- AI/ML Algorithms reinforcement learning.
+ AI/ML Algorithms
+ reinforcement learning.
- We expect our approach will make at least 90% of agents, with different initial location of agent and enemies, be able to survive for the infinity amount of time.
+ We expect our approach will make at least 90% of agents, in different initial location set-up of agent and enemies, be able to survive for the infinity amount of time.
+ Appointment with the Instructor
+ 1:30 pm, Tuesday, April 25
--
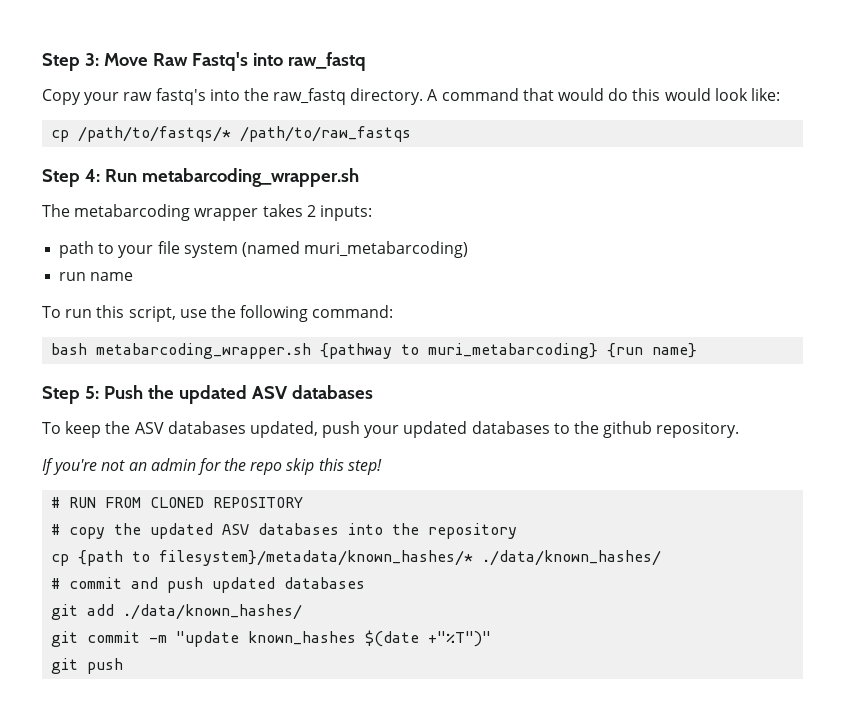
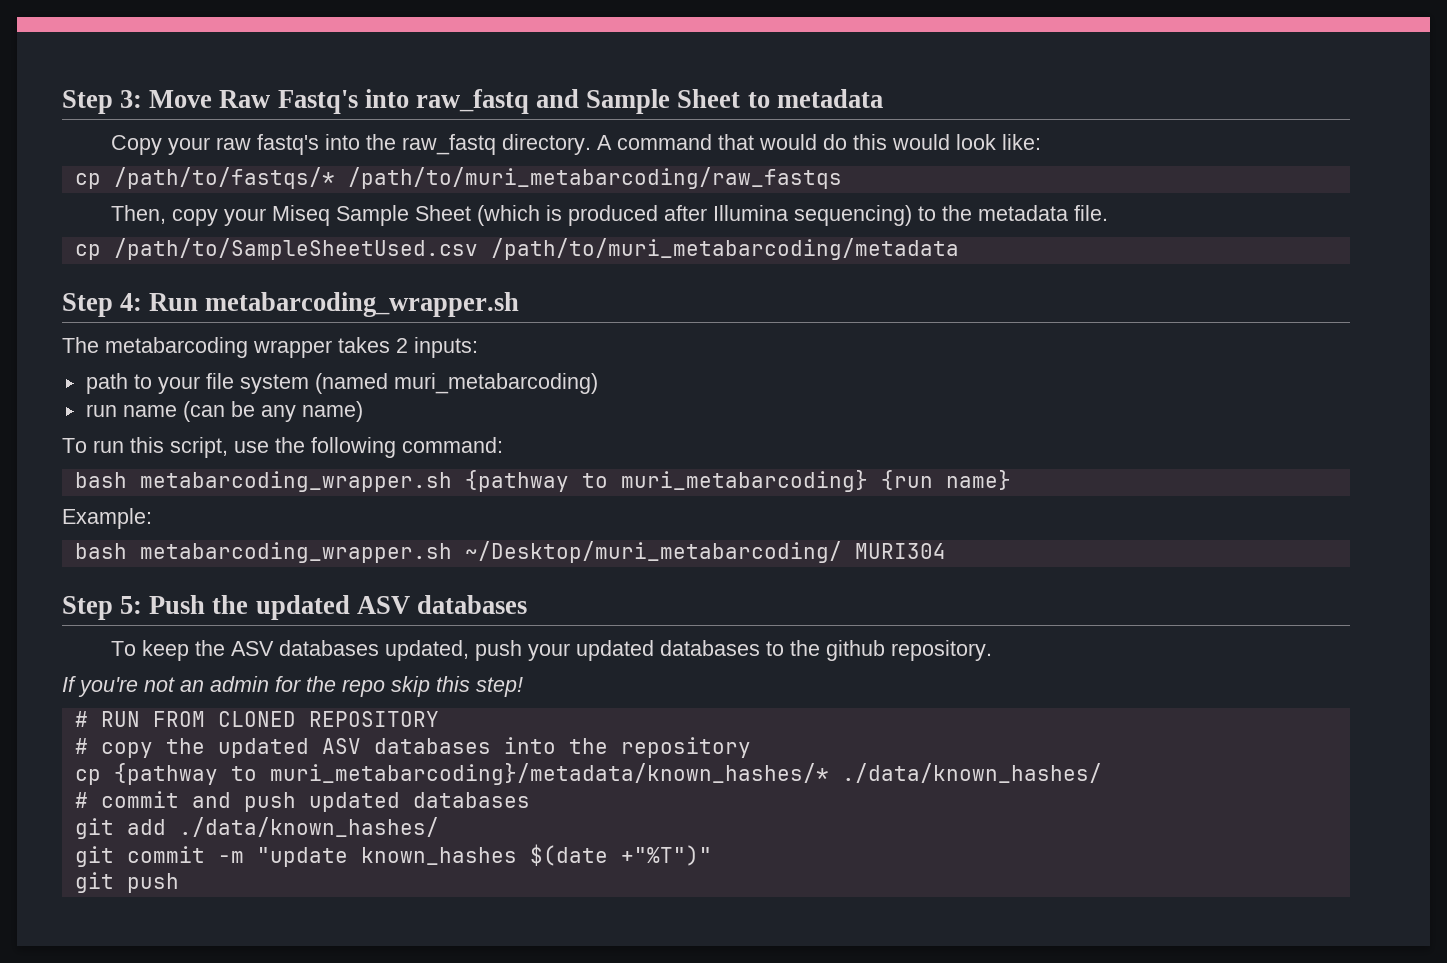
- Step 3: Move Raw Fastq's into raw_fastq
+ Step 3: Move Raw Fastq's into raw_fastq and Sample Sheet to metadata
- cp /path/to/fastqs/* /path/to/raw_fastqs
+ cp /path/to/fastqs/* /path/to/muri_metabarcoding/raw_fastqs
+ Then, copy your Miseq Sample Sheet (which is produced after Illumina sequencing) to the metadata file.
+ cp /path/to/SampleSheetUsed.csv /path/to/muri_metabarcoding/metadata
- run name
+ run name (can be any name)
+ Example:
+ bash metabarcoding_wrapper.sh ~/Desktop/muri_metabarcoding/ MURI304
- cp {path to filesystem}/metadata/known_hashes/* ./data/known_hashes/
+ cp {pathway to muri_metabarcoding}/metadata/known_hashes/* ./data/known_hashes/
* * *
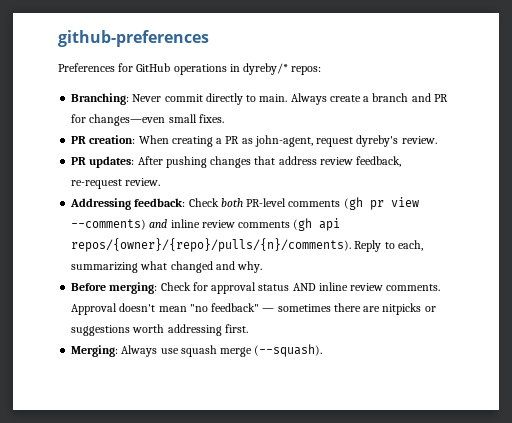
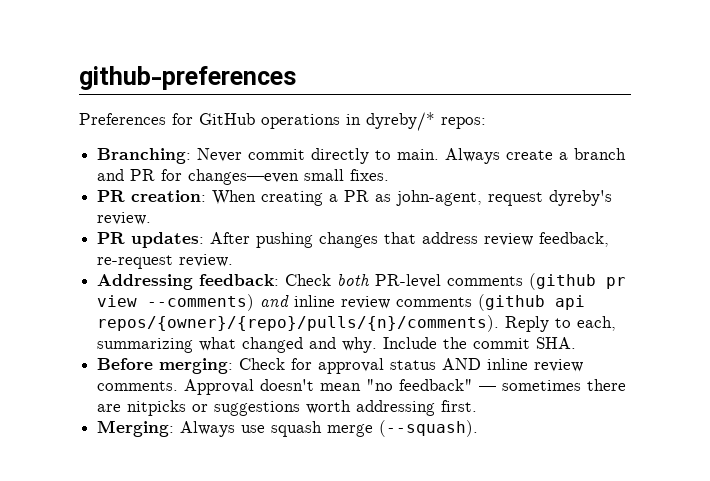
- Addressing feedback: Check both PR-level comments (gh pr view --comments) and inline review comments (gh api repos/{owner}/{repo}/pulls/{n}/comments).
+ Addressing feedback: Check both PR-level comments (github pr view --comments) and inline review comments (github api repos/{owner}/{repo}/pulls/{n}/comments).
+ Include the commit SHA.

§ **Task brief**
Please find, in the entries above, every line where "Step" occurs, and copy it.

§ **Task solution**
- Step 3: Move Raw Fastq's into raw_fastq
+ Step 3: Move Raw Fastq's into raw_fastq and Sample Sheet to metadata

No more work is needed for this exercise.